Return, exactly as written, every line from the first line of the data below through the line that contains "Bros.' 3D COLLADA (COLLAborative Design Activity) Models".

━━ SUPPLIED DATA

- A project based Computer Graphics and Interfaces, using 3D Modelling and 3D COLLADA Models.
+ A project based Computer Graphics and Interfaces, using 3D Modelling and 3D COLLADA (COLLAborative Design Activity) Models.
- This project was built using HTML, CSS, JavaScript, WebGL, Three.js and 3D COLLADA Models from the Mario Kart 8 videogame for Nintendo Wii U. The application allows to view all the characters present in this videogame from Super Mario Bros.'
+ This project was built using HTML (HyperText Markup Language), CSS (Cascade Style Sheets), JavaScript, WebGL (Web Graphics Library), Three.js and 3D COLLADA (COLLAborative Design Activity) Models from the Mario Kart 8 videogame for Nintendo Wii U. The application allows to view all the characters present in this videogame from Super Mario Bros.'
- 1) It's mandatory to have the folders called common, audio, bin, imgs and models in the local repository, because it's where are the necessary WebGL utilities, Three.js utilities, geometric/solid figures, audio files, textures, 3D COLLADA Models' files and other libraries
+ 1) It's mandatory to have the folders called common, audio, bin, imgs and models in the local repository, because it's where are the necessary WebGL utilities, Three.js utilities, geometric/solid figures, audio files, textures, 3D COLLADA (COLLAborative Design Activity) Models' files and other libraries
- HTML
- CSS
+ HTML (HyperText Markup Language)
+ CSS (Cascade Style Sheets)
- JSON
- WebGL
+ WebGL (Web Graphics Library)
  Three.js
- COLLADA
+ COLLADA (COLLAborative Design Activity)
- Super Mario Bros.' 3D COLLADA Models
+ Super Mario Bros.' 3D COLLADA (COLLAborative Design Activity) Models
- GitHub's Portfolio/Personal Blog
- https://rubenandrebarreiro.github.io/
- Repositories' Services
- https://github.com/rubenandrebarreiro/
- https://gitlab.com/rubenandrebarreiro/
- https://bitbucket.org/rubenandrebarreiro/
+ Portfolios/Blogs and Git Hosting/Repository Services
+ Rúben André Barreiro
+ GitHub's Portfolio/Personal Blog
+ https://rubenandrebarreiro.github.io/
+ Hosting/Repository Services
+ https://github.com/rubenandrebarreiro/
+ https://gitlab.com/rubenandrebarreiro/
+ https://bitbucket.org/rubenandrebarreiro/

━━━━

▸ **ANSWER BELOW**
- A project based Computer Graphics and Interfaces, using 3D Modelling and 3D COLLADA Models.
+ A project based Computer Graphics and Interfaces, using 3D Modelling and 3D COLLADA (COLLAborative Design Activity) Models.
- This project was built using HTML, CSS, JavaScript, WebGL, Three.js and 3D COLLADA Models from the Mario Kart 8 videogame for Nintendo Wii U. The application allows to view all the characters present in this videogame from Super Mario Bros.'
+ This project was built using HTML (HyperText Markup Language), CSS (Cascade Style Sheets), JavaScript, WebGL (Web Graphics Library), Three.js and 3D COLLADA (COLLAborative Design Activity) Models from the Mario Kart 8 videogame for Nintendo Wii U. The application allows to view all the characters present in this videogame from Super Mario Bros.'
- 1) It's mandatory to have the folders called common, audio, bin, imgs and models in the local repository, because it's where are the necessary WebGL utilities, Three.js utilities, geometric/solid figures, audio files, textures, 3D COLLADA Models' files and other libraries
+ 1) It's mandatory to have the folders called common, audio, bin, imgs and models in the local repository, because it's where are the necessary WebGL utilities, Three.js utilities, geometric/solid figures, audio files, textures, 3D COLLADA (COLLAborative Design Activity) Models' files and other libraries
- HTML
- CSS
+ HTML (HyperText Markup Language)
+ CSS (Cascade Style Sheets)
- JSON
- WebGL
+ WebGL (Web Graphics Library)
  Three.js
- COLLADA
+ COLLADA (COLLAborative Design Activity)
- Super Mario Bros.' 3D COLLADA Models
+ Super Mario Bros.' 3D COLLADA (COLLAborative Design Activity) Models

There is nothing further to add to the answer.